Gökçebağ kendini resimden soyutlayıp, kameramanlığa vermişken yaptığı bir resimden ödül almıştır. Bu ödülden sonra koyu renkler kullanarak karamsar resimler yapmıştır ara sıra. Hayatının bu döneminde eşiyle korkunç bir trafik kazası geçirmiş, onlara çarpan araba eşini 40 metre öteye savururken, Gökçebağ’ı arabanın altında 40 metre sürüklemiştir. Gökçebağ çifti ölümden dönmüş, aylarca tüm vücutları alçılı yatmışlar, iki yıl evde muhtaç bir hayat yaşamışlardır. Bu hastalık döneminde çok düşünmüş; neşeli olmaya, neşeli şeylerle uğraşmaya karar vermiştir. Zihninde çocukluk günlerine dönmüş, köyde yaşadığı güzel anlar canlanmıştır gözünün önünde. Bu anılardan esinlenerek resim yapamaya başlamıştır. Anadolu peyzajları böylece yavaş yavaş ortaya çıkmaya başlamıştır.

   Gökçebağ'a göre resim yapmak için önce konuyu çok iyi tanımalı, olayı içinde çok iyi hissetmeli, hafızaya fotoğraf çeker gibi kaydetmelidir ressam. Ayrıca malzeme kalitesine de çok önem verdiğini söyler sohbetlerinde. Fırçanın ve boyanın en iyisini, en kalitelisini kullanmak kırmızı çizgisidir. Gökçebağ resimleri satılmadığı ilk zamanlarda malzeme almak için çok değişik işlerde çalışmış, örneğin düğün salonlarında şarkı söylemiş, tabelacılık yapmıştır. Ona göre bir ressam resimlerinden para kazanıncaya kadar yaşamasını ve ayakta kalmasını sağlayacak başka işlerde çalışmalıdır.

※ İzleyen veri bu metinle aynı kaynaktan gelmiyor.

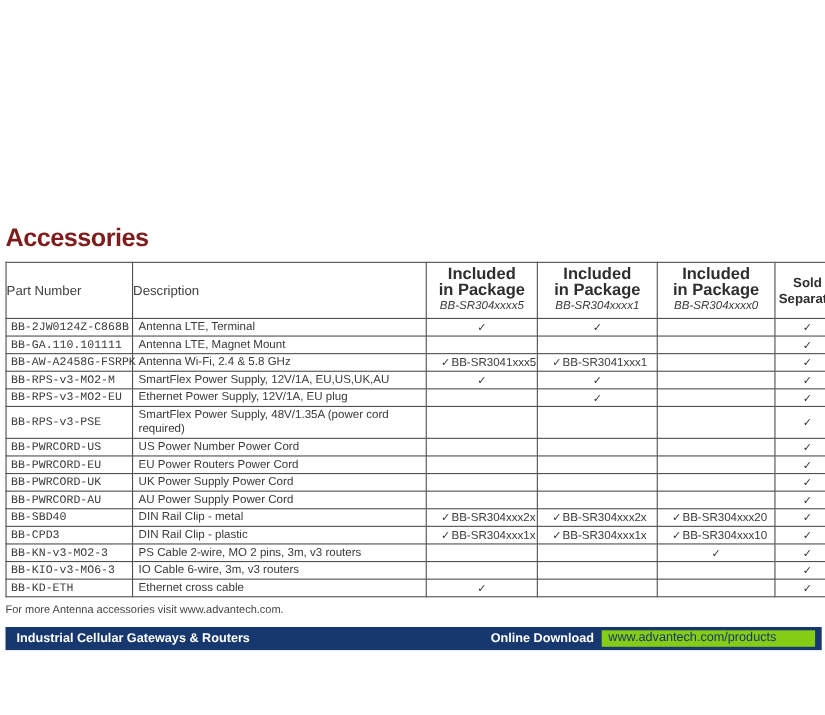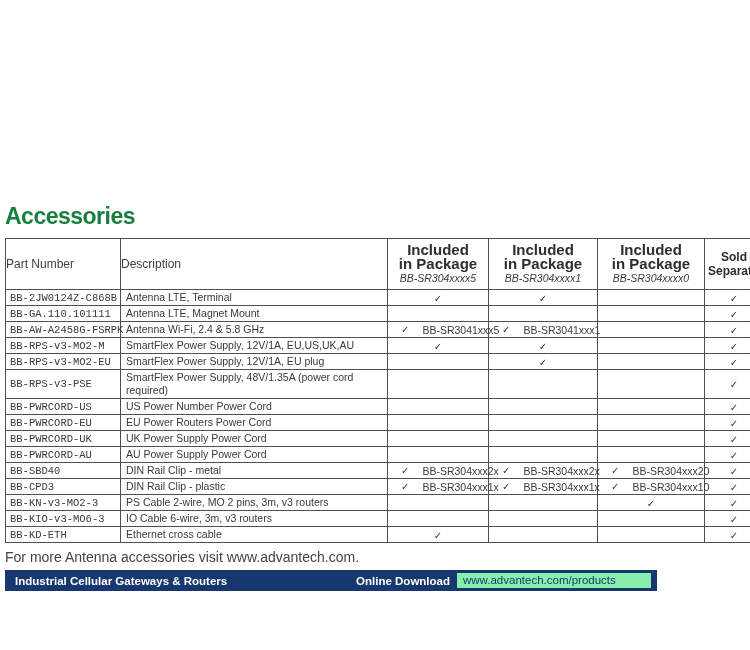--- a/index.html
+++ b/index.html
@@ -17,7 +17,7 @@
     font-size: 23px;
     font-weight: 700;
     letter-spacing: -0.5px;
-    color: #15803d;
+    color: #7f1d1d;
   }
   .acc-table {
     position: absolute;

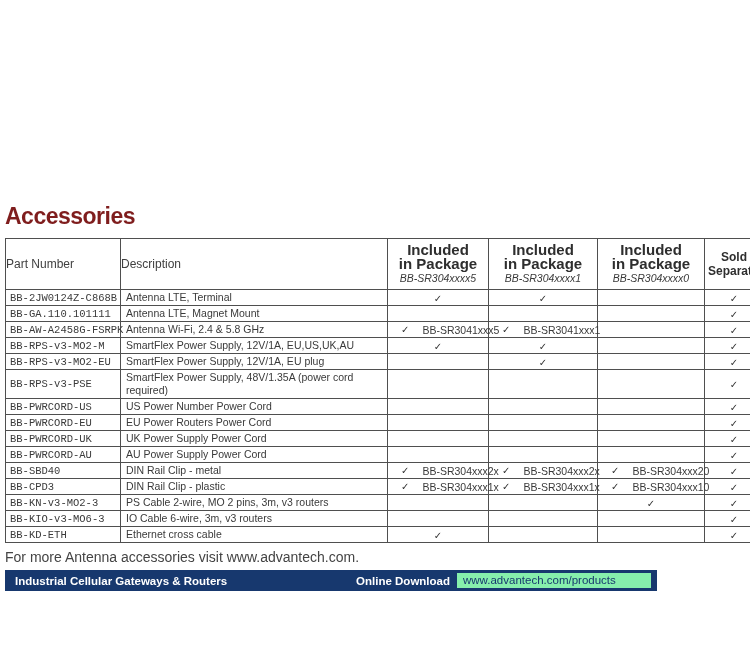--- a/index.html
+++ b/index.html
@@ -58,7 +58,7 @@
   .check { font-size: 10px; color: #333; }
   .pkg-flex { display: flex; align-items: center; }
   .pkg-flex .check { margin-left: 13px; }
-  .pkg-flex .pkg-text { margin-left: 13px; white-space: nowrap; }
+  .pkg-flex .pkg-text { margin-left: 1px; white-space: nowrap; }
   tr.tall td { height: 28px; }
   .footnote {
     position: absolute;

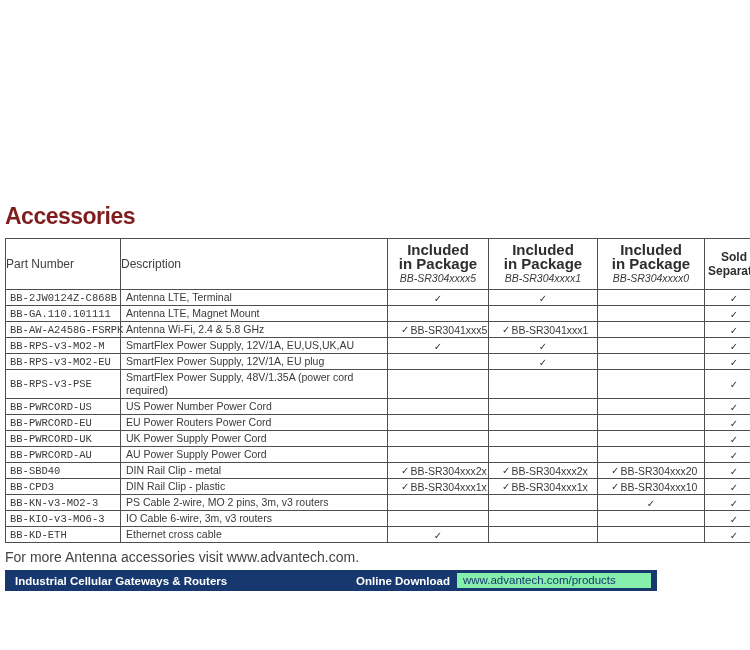--- a/index.html
+++ b/index.html
@@ -187,7 +187,7 @@
       </tr>
       <tr>
         <td class="cell-part">BB-RPS-v3-MO2-EU</td>
-        <td class="cell-desc">SmartFlex Power Supply, 12V/1A, EU plug</td>
+        <td class="cell-desc">Ethernet Power Supply, 12V/1A, EU plug</td>
         <td></td>
         <td class="cell-center"><span class="check">✓</span></td>
         <td></td>

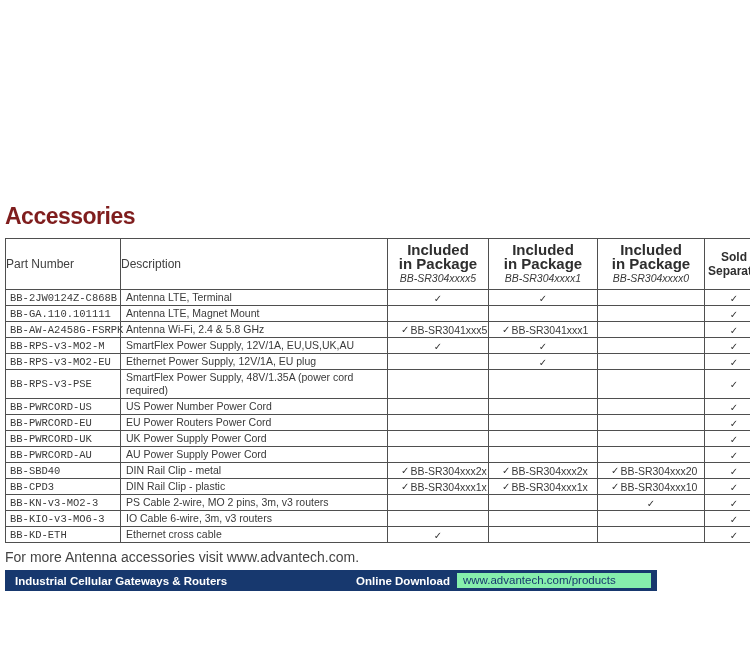--- a/index.html
+++ b/index.html
@@ -63,7 +63,7 @@
   .footnote {
     position: absolute;
     left: 5px; top: 549px;
-    font-size: 14px;
+    font-size: 10px;
     color: #444444;
   }
   .footer-bar {

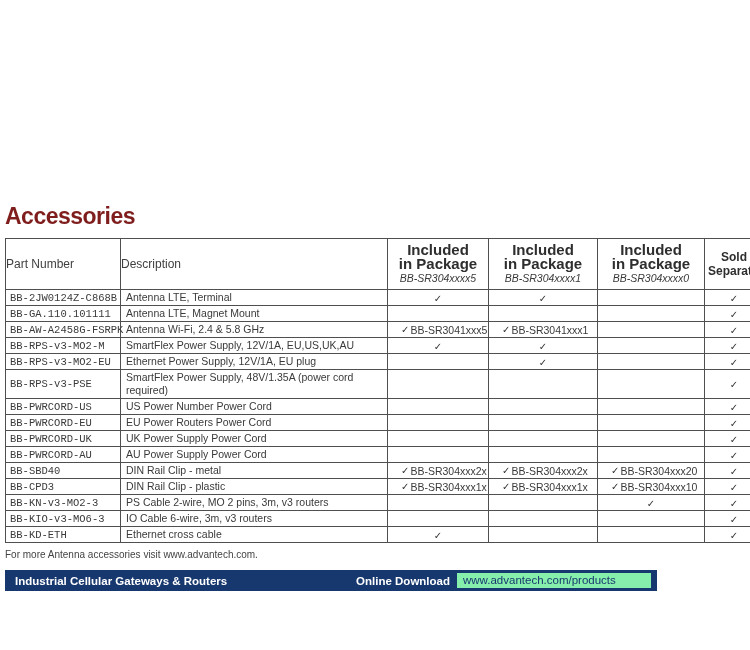--- a/index.html
+++ b/index.html
@@ -69,7 +69,7 @@
   .footer-bar {
     position: absolute;
     left: 5px; top: 570px;
-    width: 652px; height: 21px;
+    width: 742px; height: 21px;
     background: #17386e;
     display: flex;
     align-items: center;

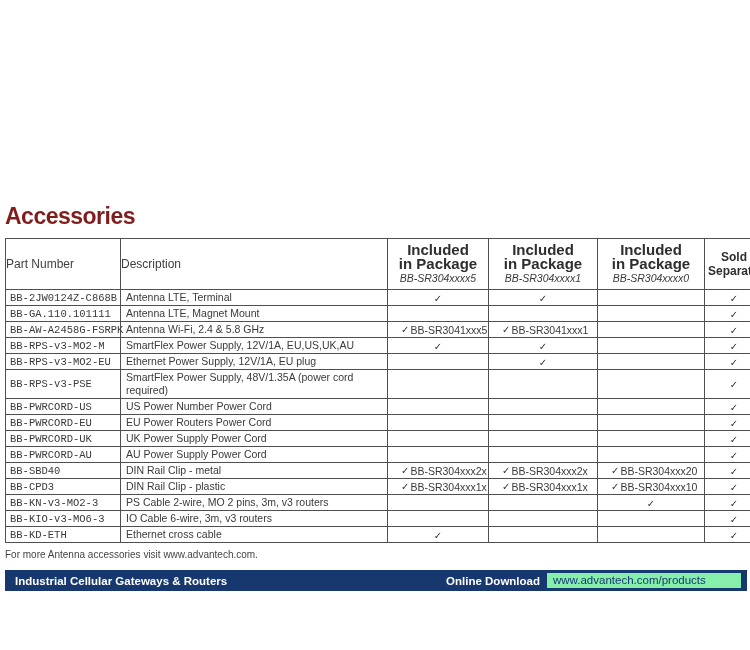--- a/index.html
+++ b/index.html
@@ -90,7 +90,7 @@
     margin-left: 42px;
   }
   .footer-url-box {
-    background: #86efac;
+    background: #84cc16;
     color: #17386e;
     width: 188px;
     height: 15px;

   Yaptığı doğa resimlerinde doğayı büyük tutup, insanları çok küçük tuttuğunu görürüz Gökçebağ’ın. Doğanın üstün gücü yanında, insanın ne kadar önemsiz ve küçücük bir varlık olduğunun tuvale yansıttığı duygusudur bu. Hoyratça davrandığımız, kirlettiğimiz, yok ettiğimiz, betonlaştırdığımız doğanın, büyüleyici ve gerçek güzelliğini gösterir resimlerinde. Paletiyle, boyasıyla insana ders veren Gökçebağ: “Senin olmadığın doğanın saf hali böyledir ve sen o doğanın içinde küçücük, önemsiz bir canlısın, varlığını doğaya borçlusun, bu nedenle doğayı yok edip torunlarına çöl bırakmak yerine, onu koru ki; senden sonra gelecek nesiller de doğanın gerçek güzelliğini yaşayabilsinler. Sadece sen yoksun yerkürede. Bitkiler ve hayvanlar, kendini hakimi sandığın doğanın gerçek sahipleridir. Bu nedenle sana doğayı yok etme özgürlüğünü vermiyorum.” demektedir. Kim hak vermez ki Gökçebağ’ın zihninden tuvallerine yansıttıklarına?

  Gökçebağ, bölgelerin sosyolojik durumunu da tuvallerinde gözler  önüne serer. Örneğin; Karadeniz Bölgesi resimlerinde, çay bahçelerinde sadece kadınların çalıştığını görürüz. Ne yazık ki bu bölgede durum gerçekte de böyledir; en ağır işleri kadınların yaptığı, en ağır yükleri kadınların taşıdığı, erkeklerin ise kahvede oturduğu bir manzarayla karşılaşırız oralara gittiğimizde. Gökçebağ'ın tuvallerinde bu sosyolojik durum çok nettir. Diğer bölgelerdeki bahçeleri, tarlaları Gökçebağ’ın tuvallerinde böyle görmeyiz. Kadınlı erkekli çalışırlar çoğunlukla. Ayrıca Gökçebağ eserlerinde imeceyi de çok güzel gösterir. Köylünün hep birlikte çalışarak birbirlerine verdikleri destek resimlerinde çok açık görünür.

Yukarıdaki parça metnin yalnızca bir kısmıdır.